Exercise objective >> If a line in the records contains the word "chip", count it; state the resulting number and nothing more.

Web page revision data:
══════

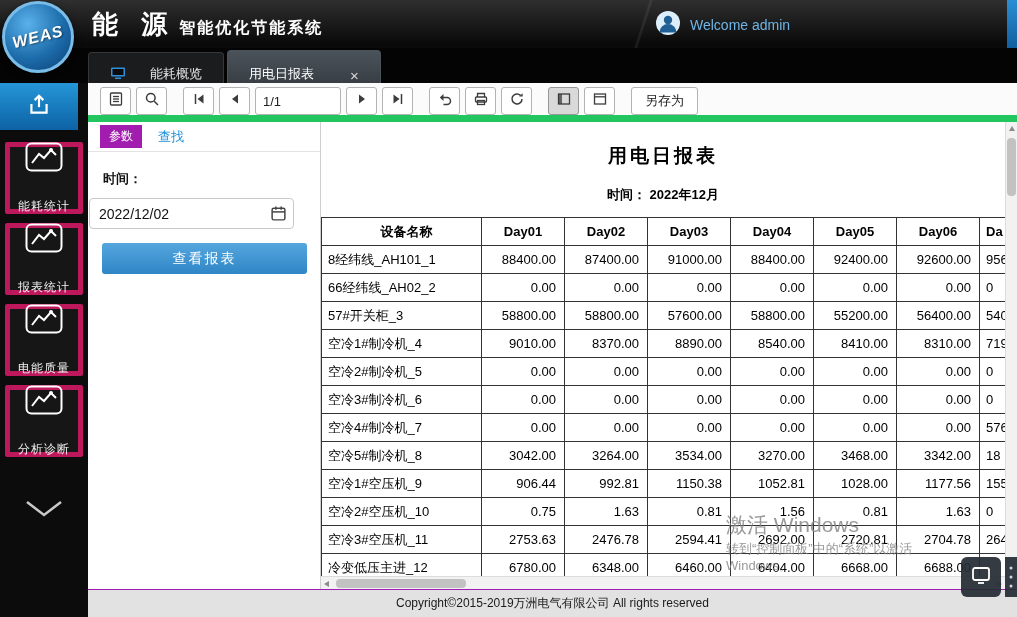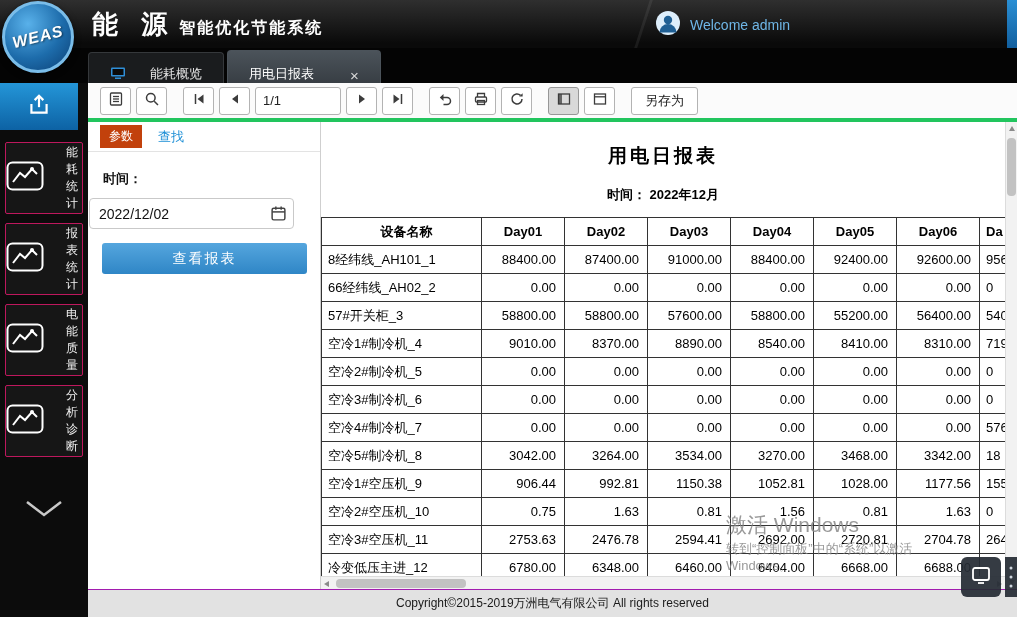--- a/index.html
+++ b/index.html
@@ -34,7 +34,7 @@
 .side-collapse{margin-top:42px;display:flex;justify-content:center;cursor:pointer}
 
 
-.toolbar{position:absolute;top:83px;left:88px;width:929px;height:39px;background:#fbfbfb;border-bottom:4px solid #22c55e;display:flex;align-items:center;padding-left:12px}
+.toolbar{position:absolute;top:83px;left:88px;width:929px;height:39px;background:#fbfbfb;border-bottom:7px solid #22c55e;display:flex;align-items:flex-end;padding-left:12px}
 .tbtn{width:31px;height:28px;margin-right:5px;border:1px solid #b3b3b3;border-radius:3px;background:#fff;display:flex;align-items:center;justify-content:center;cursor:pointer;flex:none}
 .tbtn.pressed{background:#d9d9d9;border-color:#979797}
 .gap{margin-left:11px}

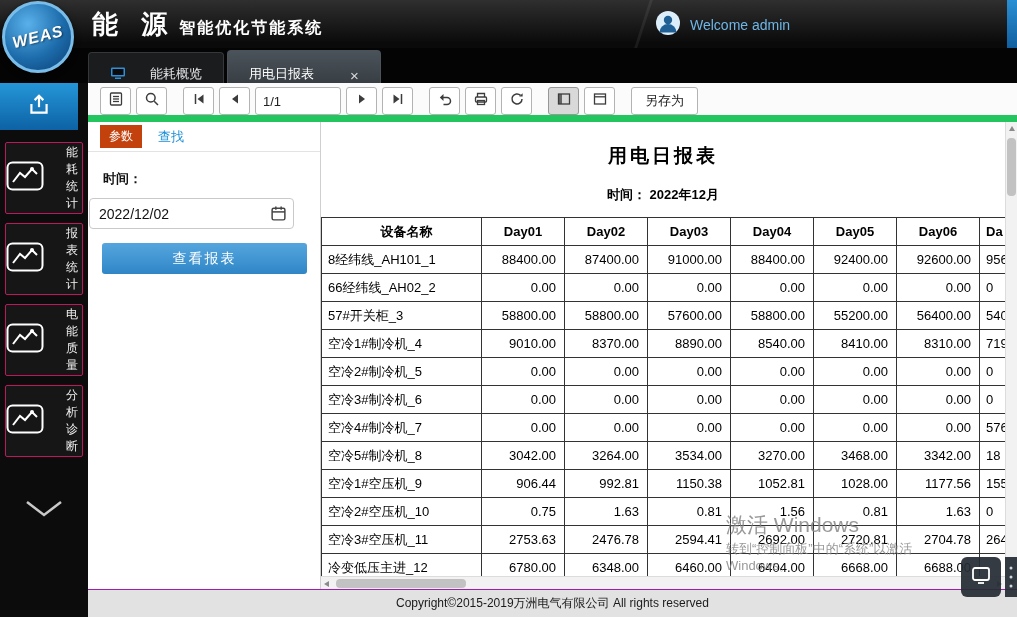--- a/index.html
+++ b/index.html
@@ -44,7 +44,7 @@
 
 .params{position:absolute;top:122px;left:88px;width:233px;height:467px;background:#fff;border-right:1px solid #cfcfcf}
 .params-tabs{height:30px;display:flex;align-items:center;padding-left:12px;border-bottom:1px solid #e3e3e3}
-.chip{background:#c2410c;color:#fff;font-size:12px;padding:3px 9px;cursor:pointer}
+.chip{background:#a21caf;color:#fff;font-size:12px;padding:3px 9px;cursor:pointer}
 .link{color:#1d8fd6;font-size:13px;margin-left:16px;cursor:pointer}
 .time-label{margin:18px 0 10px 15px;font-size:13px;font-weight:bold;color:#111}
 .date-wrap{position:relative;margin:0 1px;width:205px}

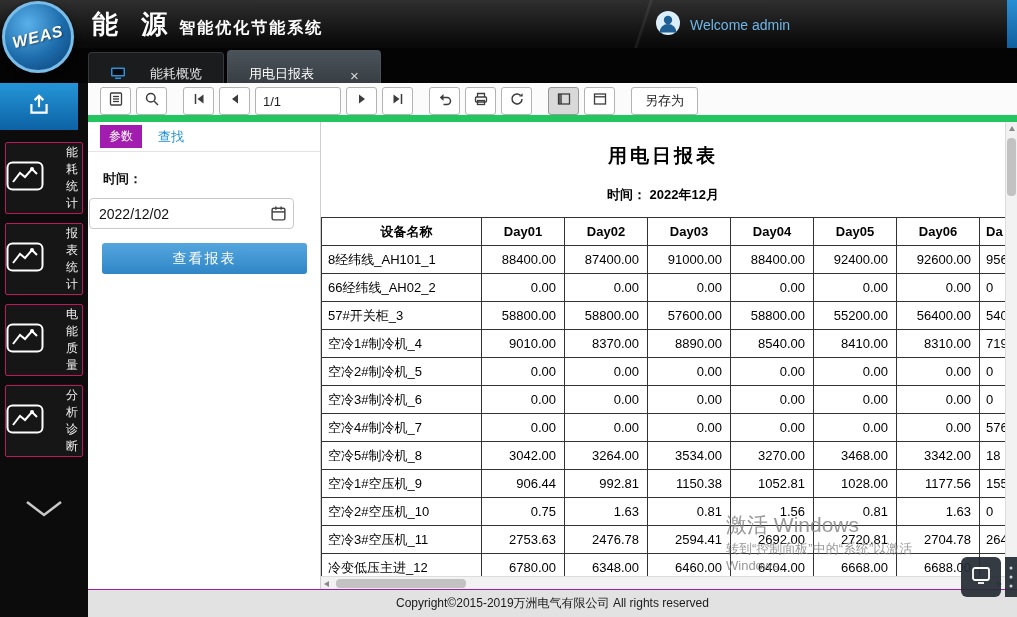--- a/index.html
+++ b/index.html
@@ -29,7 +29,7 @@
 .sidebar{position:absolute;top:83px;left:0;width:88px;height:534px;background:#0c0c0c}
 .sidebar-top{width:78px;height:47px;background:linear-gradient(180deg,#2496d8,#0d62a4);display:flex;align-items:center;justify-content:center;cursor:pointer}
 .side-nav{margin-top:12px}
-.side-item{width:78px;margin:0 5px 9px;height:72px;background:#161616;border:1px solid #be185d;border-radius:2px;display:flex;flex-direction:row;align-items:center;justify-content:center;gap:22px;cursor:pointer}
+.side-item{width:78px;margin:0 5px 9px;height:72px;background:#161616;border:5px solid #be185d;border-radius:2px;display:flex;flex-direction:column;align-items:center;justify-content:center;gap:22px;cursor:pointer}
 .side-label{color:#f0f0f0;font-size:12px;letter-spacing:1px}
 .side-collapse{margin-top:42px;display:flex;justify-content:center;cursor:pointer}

══════

Written solution >> 2